In front of her, Peter Hauer raised his right arm, and started to sing.
‘Die Fahne hoch! Die Reihen fest geschlossen!’
Raise the flag! The ranks tightly closed!
Halfway through the first line, another boy joined in, then another, leaving their seats and standing beside their desks with their arms raised, mimicking his. Before long, over half the class were singing the Horst Wessel Song.
‘Stop,’ she shouted, but the sound was drowned out by the boys’ voices, loud and in unison, in a flawless rendition of the National Socialists’ anthem. She looked around. One or two of the girls had also got to their feet and joined with the boys.
‘SA marschiert mit ruhig festem Schritt.’
The SA marches with calm, firm pace.
She looked at the three Jewish girls, sitting together, staring towards the front, their bodies rigid with fear. She closed her eyes.
When the song was finished, the boys remained standing.
‘Now you’ve had your little moment,’ the teacher said, her voice cold, ‘sit back down in your seats and act as children should. You will all be reprimanded, you especially, Peter Hauer.’
‘No, we won’t, Miss Brinckmann. Today we are honouring the leader of our country, Adolf Hitler.’
The rest of the class looked towards her, gauging how she would react. She estimated that two-thirds of her pupils were behind Peter Bauer and she conceded defeat.
‘Ruth, please go to Herr Lehmann’s office and ask him to come immediately.’
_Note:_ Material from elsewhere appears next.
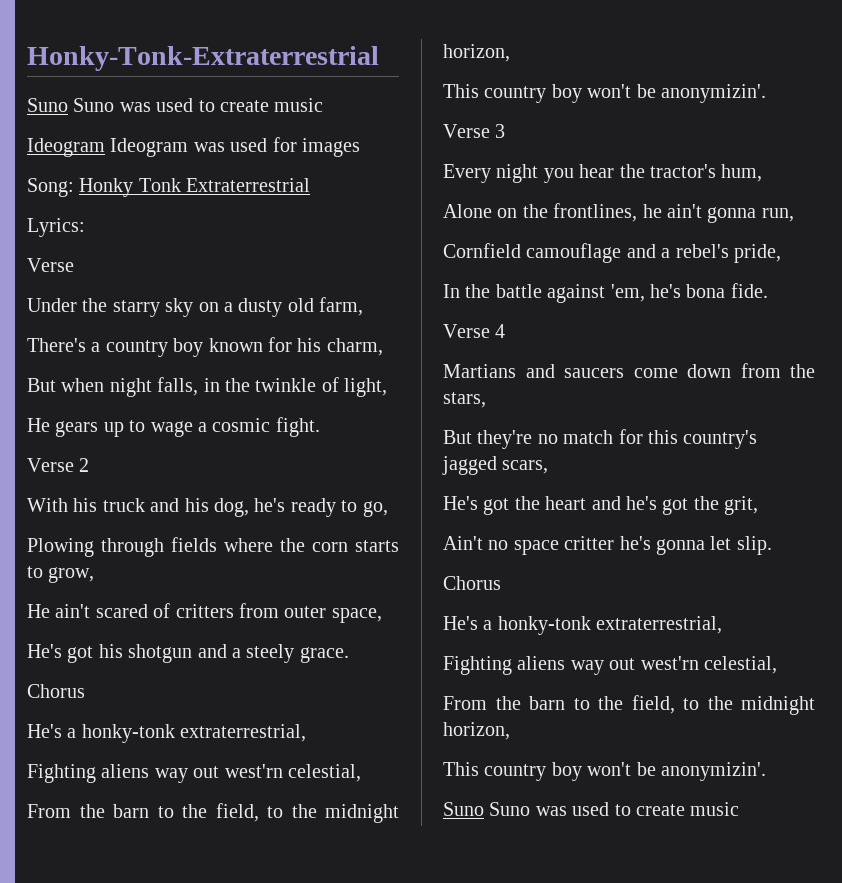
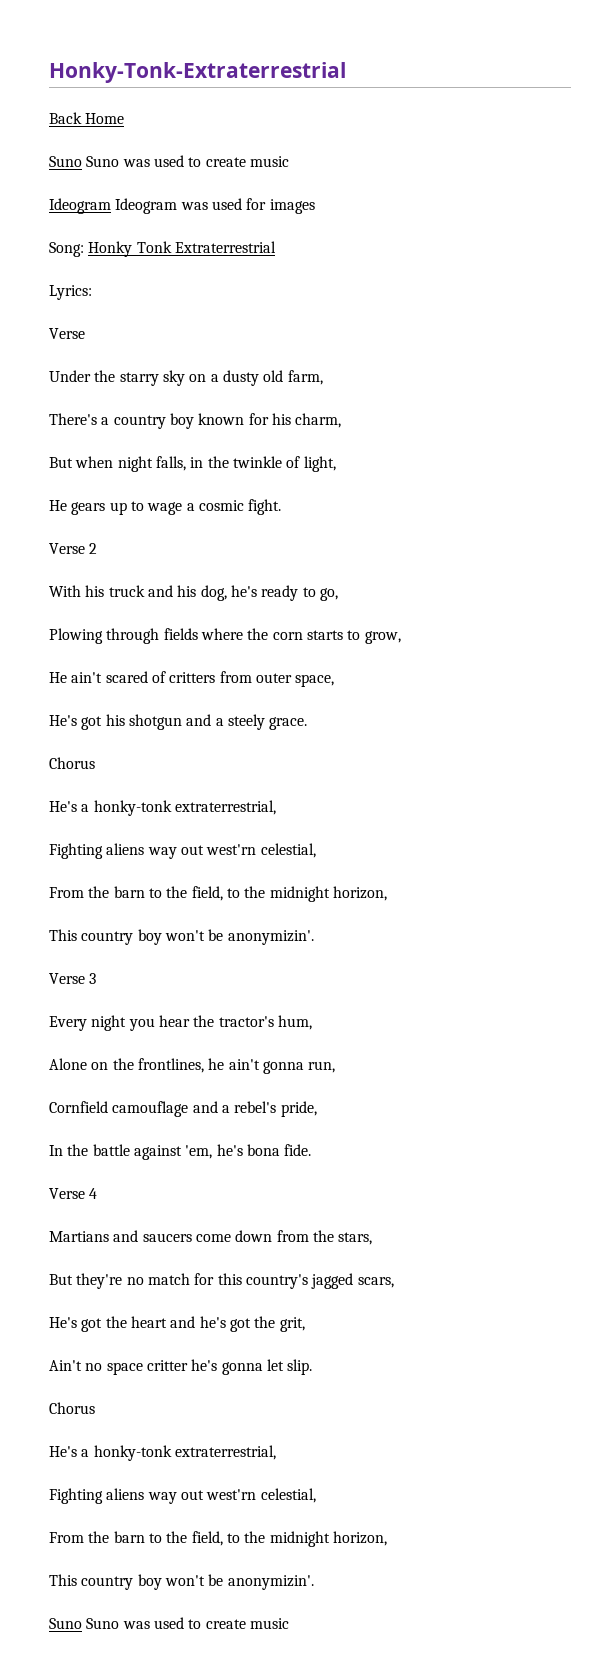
+ Back Home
She realised her mistake at once.
Peter Hauer nodded, and two boys moved to the door, blocking it.
She cursed herself for choosing one of the Jewish girls. She should have chosen Antje, or one of the boys who wasn’t involved.
She moved to the door and, keeping eye contact with the boys guarding it, she forced them to separate and let her pass.
As she left the room, she heard the strains of the Hitlerjugend anthem rise again behind her. She ran.
Isn’t that simply stunning? My apologies Alan – we all make mistakes at times, and I’m so sorry I declined the opportunity to read and review. But this one’s now on my kindle, and I really want to carve out the time to read it later – I wish you every possible success with the whole trilogy. The second book in the trilogy, Flight of the Shearwater, will be published on October 7th (available to preorder from 23rd September): the third, The Turn of the Tide, will be published in late November.
About the author
Alan Jones is a Scottish author with three gritty crime stories to his name, the first two set in Glasgow, the third one based in London. He has now switched genres, and his WW2 trilogy will be published from August to December 2021. It is a Holocaust story set in Northern Germany.
He is married with four grown up children and four wonderful grandchildren.
He has recently retired as a mixed-practice vet in a small Scottish coastal town in Ayrshire and is one of the coxswains on the local RNLI lifeboat. He makes furniture in his spare time, and maintains and sails a 45-year-old yacht, cruising in the Irish Sea and on the beautiful west coast of Scotland. He loves reading, watching films and cooking. He still plays football despite being just the wrong side of sixty.
His crime novels are not for the faint-hearted, with some strong language, violence, and various degrees of sexual content. The first two books also contain a fair smattering of Glasgow slang.
He is one of the few self-published authors to be given a panel at the Bloody Scotland crime fiction festival in Stirling and has done two pop-up book launches at previous festivals.
He has spent the last five years researching and writing the Sturmtaucher Trilogy.